About File systems magic numbers
Manish Katiyar
mkatiyar at gmail.com
Wed Jan 17 12:04:54 EST 2018
On Wed, Jan 17, 2018 at 8:05 AM, inventsekar <inventsekar at gmail.com> wrote:
> Hi All, i have been reading
> Unix filesystem - evolution, design and implementation by Steve D. Pate
>
> and it provides a simple file system source code for learning and playing
> with.
> On the header file, it defines the fs magic number as
> #define UX_MAGIC 0x58494e55
>
>
You need to understand the reason for having the magic number first. Why is
it needed and then most of the below questions can be answered.
> 1. which means, will it assign this magic number to ALL files created on
> this sample fs? That can't be so. Otherwise, why we need to define a magic
> number?
>
There is no rule for it and it totally depends on the will of the
filesystem developer. If he wants, he can put a magic number in every
file/block etc. even though it might be stupid to do so. Magic numbers are
just a way to identify something you already know. They are used during
filesystem recovery, to verify that things are ok before mounting etc. etc.

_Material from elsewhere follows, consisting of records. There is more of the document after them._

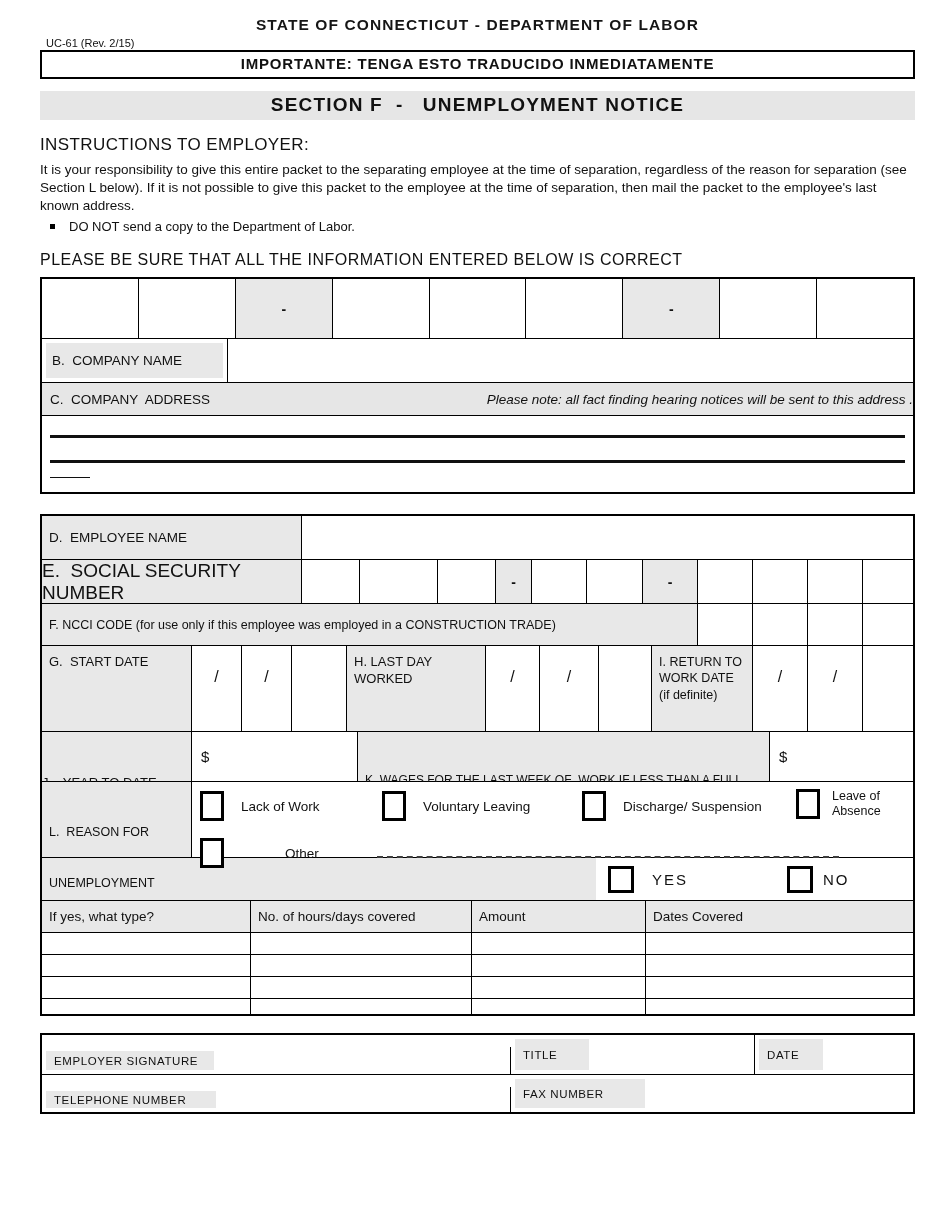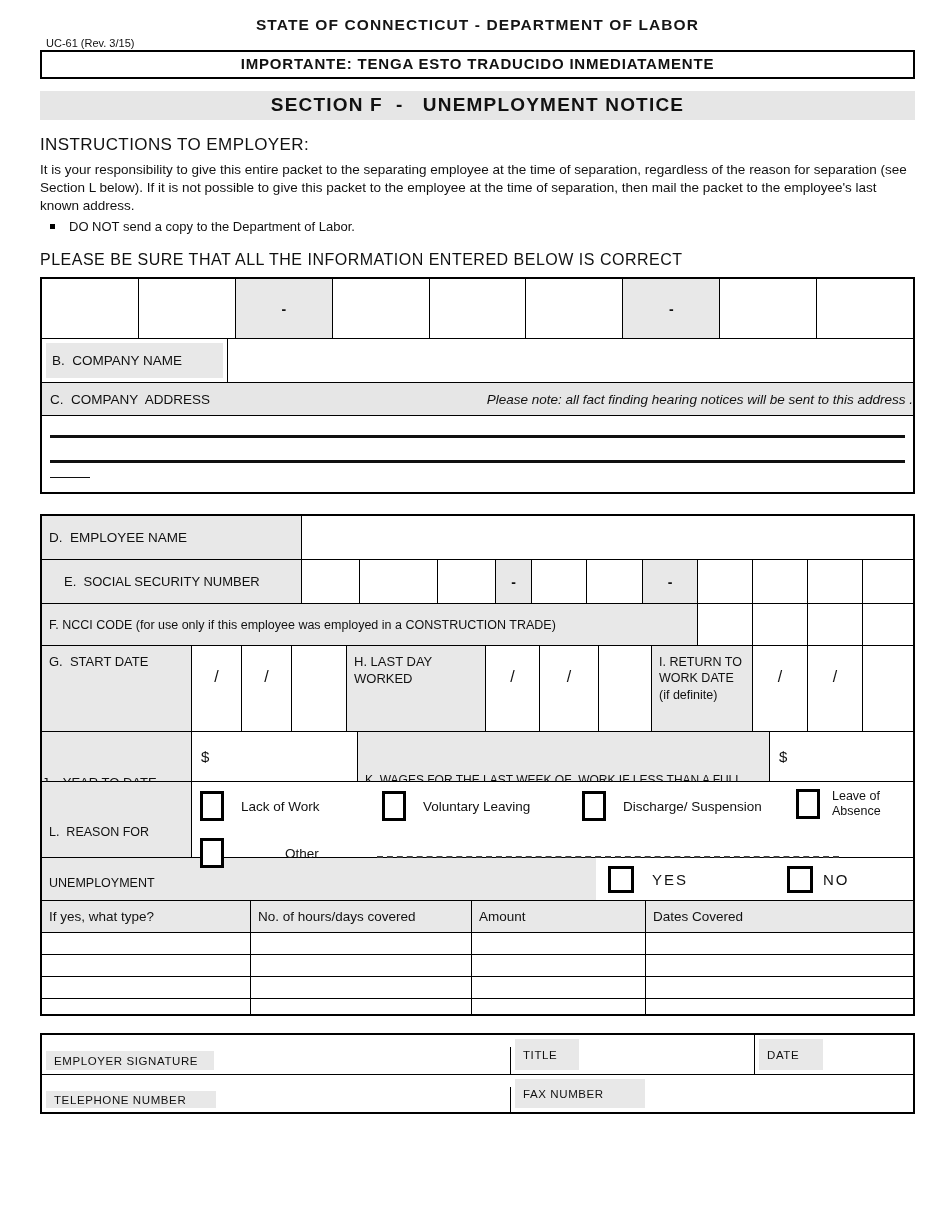--- a/index.html
+++ b/index.html
@@ -52,21 +52,21 @@
   .row-c-head { height:33px; background:#e6e6e6; display:flex; align-items:center; padding-left:8px;justify-content:space-between; }
   .c-label { font-size:13.5px; white-space:pre-wrap; }
   .c-note { font-size:13.5px; font-style:italic; margin-left:14px; white-space:pre-wrap; }
   .row-c-body { height:76px; padding:0 8px; }
   .addr-line { border-bottom:3px solid #101010; height:0; margin-top:19px; }
   .addr-line.l2 { margin-top:22px; }
   .addr-short { border-bottom:1.5px solid #101010; width:40px; margin-top:14px; }
   .row-d { height:44px; }
   .d-label { width:260px; display:flex; align-items:center; padding-left:7px; font-size:13.5px; white-space:pre-wrap; }
   .row-e { height:44px; }
-  .e-label { width:260px; display:flex; align-items:center; padding-left:22px; font-size:13px; white-space:pre-wrap; }
+  .e-label { width:260px; display:flex; align-items:center; padding-left:0; font-size:19px; white-space:pre-wrap; }
   .w58{width:58px;} .w78{width:78px;} .w36{width:36px;} .w55{width:55px;} .w56{width:56px;}
   .flexc { flex:1; }
   .row-f { height:42px; }
   .f-label { width:656px; display:flex; align-items:center; padding-left:7px; font-size:12.5px; }
 
   .row-ghi { height:86px; }
   .g-label { width:150px; padding:8px 0 0 7px; font-size:13px; white-space:pre-wrap; }
   .gc1{width:50px;} .gc2{width:50px;} .gc3{width:55px;}
   .h-label { width:139px; padding:8px 0 0 7px; font-size:13px; line-height:1.3; }
   .hc1{width:54px;} .hc2{width:59px;} .hc3{width:53px;}
@@ -106,31 +106,31 @@
   .row-tb { height:22px; } .row-tb.short { height:15px; }
   .row-tb .cell { background:#fff; }
 
   
   .bottom-box { margin-top:17px; }
   .row-sig { height:40px; } .row-tel { height:37px; }
   .sig-c1 { width:469px; display:flex; padding:4px;margin-top:12px; }
   .sig-c2 { width:244px; display:flex; padding:4px; }
   .sig-c3 { flex:1; display:flex; padding:4px; }
   .blab { background:#e8e8e8; display:flex; align-items:center; padding-left:8px; font-size:11.5px; letter-spacing:0.6px; flex:none; }
-  .blab.es { width:168px; } .blab.ti { width:64px; } .blab.da { width:64px; }
+  .blab.es { width:168px; } .blab.ti { width:74px; } .blab.da { width:64px; }
   .blab.tn { width:170px; } .blab.fx { width:130px; }
   .bfield { flex:1; background:#fff; }
 </style>
 </head>
 <body>
 
 <div class="content">
 
   <div class="form-title">STATE OF CONNECTICUT - DEPARTMENT OF LABOR</div>
-  <div class="form-number">UC-61 (Rev. 3/15)</div>
+  <div class="form-number">UC-61 (Rev. 2/15)</div>
   <div class="importante">IMPORTANTE: TENGA ESTO TRADUCIDO INMEDIATAMENTE</div>
   <div class="section-banner">SECTION F  -   UNEMPLOYMENT NOTICE</div>
 
   <div class="instr-head">INSTRUCTIONS TO EMPLOYER:</div>
   <div class="instr-body">It is your responsibility to give this entire packet to the separating employee at the time of separation, regardless of the reason for separation (see Section L below).  If it is not possible to give this packet to the employee at the time of separation, then mail the packet to the employee's last known address.</div>
   <div class="instr-bullet">
     <span class="bullet-sq"></span>
     <span>DO NOT send a copy to the Department of Labor.</span>
   </div>
   <div class="confirm-line">PLEASE BE SURE THAT ALL THE INFORMATION ENTERED BELOW IS CORRECT</div>

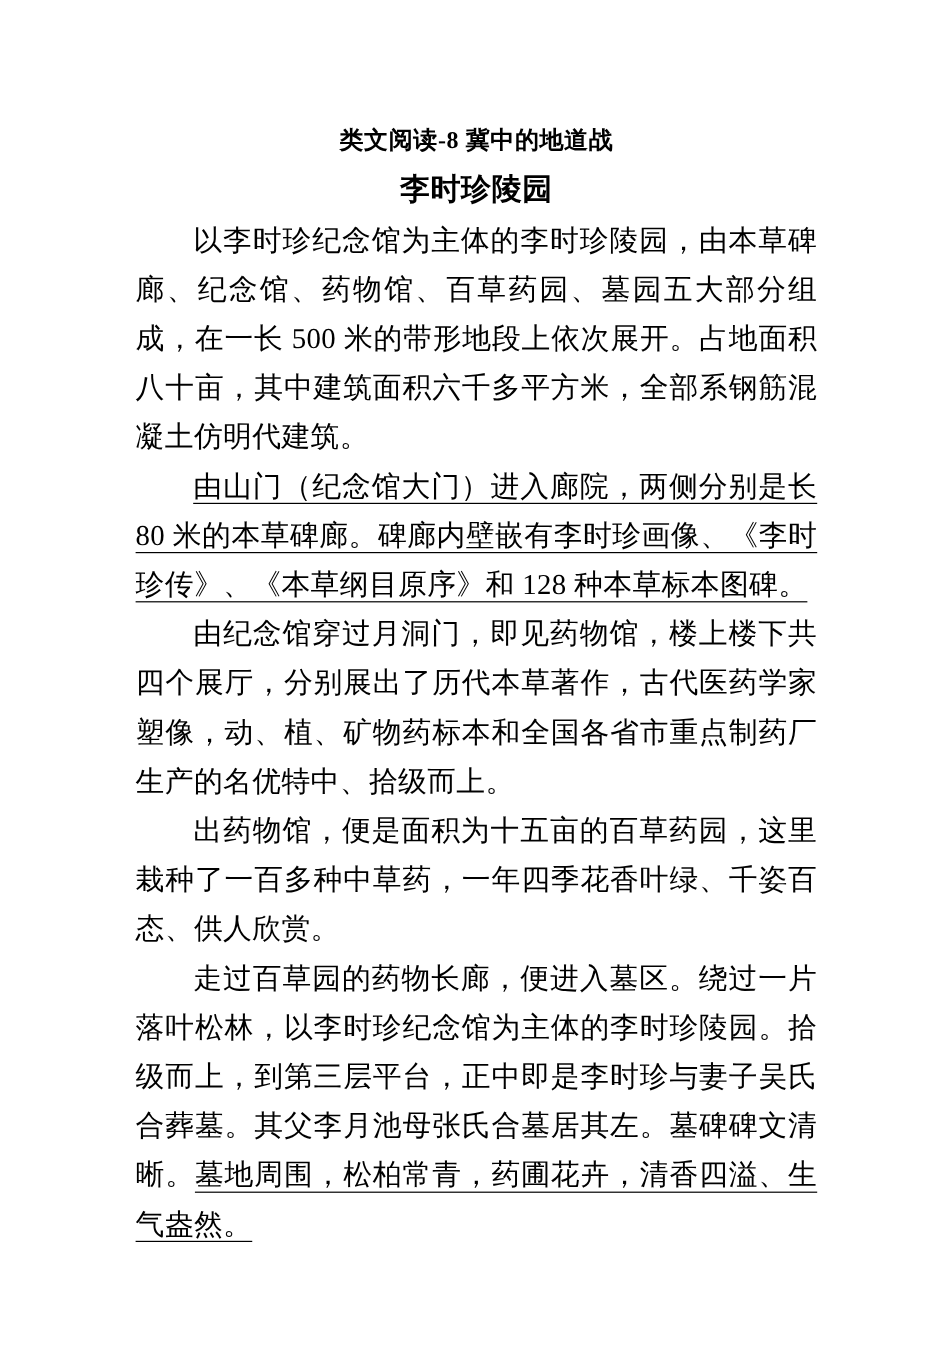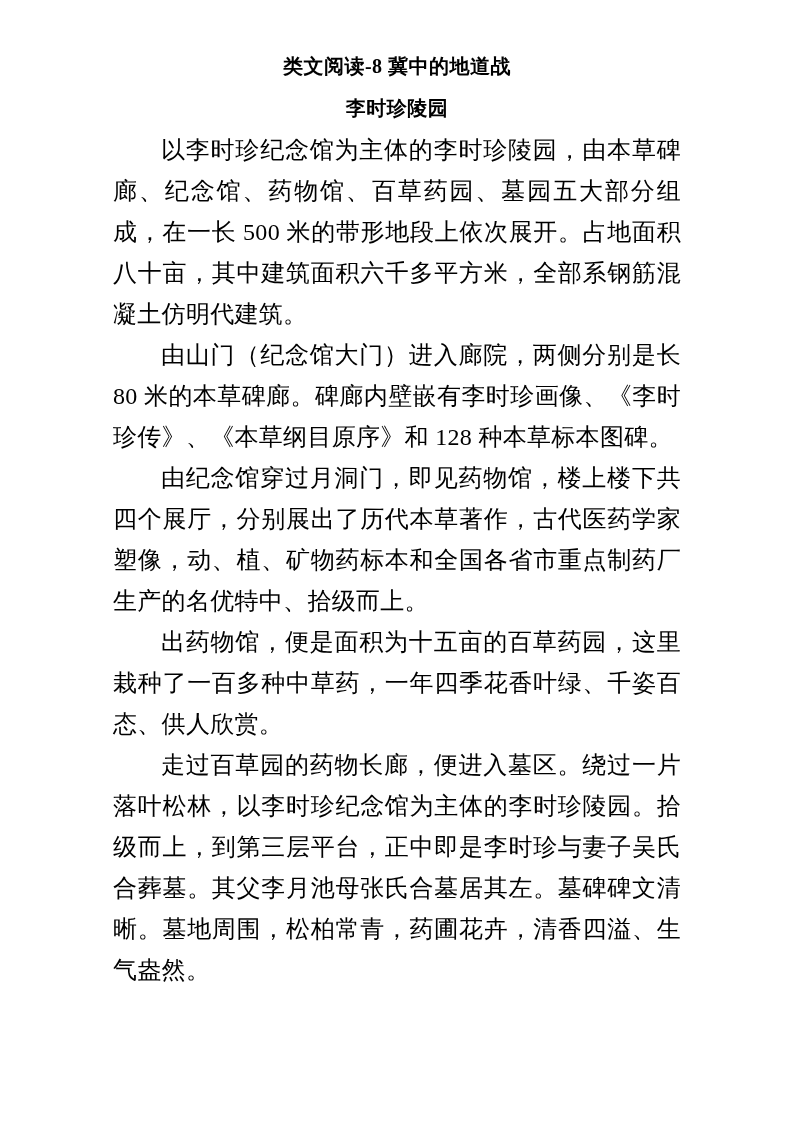--- a/index.html
+++ b/index.html
@@ -7,52 +7,53 @@
     padding: 0;
     background: #ffffff;
   }
   .page {
     position: relative;
     width: 793px;
     height: 1122px;
     box-sizing: border-box;
     background: #ffffff;
     color: #000000;
-    padding: 45px 112px 30px 113px;
+    padding: 96px 112px 30px 113px;
     overflow: hidden;
     font-family: "Liberation Serif", "DejaVu Serif", serif;
   }
   .doc-title {
     margin: 0;
     font-size: 20px;
     font-weight: bold;
     text-align: center;
     line-height: 42px;
     letter-spacing: 0.5px;
   }
   .doc-subtitle {
     margin: 0;
-    font-size: 20px;
+    font-size: 25px;
     font-weight: bold;
     text-align: center;
     line-height: 42px;
     letter-spacing: 0.5px;
   }
   .body-text {
     margin-top: 1px;
   }
   .para {
     margin: 0;
     font-size: 24px;
     line-height: 41px;
     text-align: justify;
     text-indent: 2em;
     letter-spacing: 0.3px;
   }
   .underlined {
+    text-decoration: underline;
     text-decoration-thickness: 1.3px;
     text-underline-offset: 6px;
   }
 </style>
 </head>
 <body>
 
 <div class="page">
   <h1 class="doc-title">类文阅读-8 冀中的地道战</h1>
   <h2 class="doc-subtitle">李时珍陵园</h2>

If you can't find your known pattern at the place you wrote or where you
expect then something is wrong.
> 2. I assume, magic number will be assigned to files by the tools which we
> use to create the files(like vi, cat, etc). Is this correct?
>
Do not assume :-). Look at the code. Tools don't decide what or where to
put the magic number. It is the FS code which decides irrespective of tool.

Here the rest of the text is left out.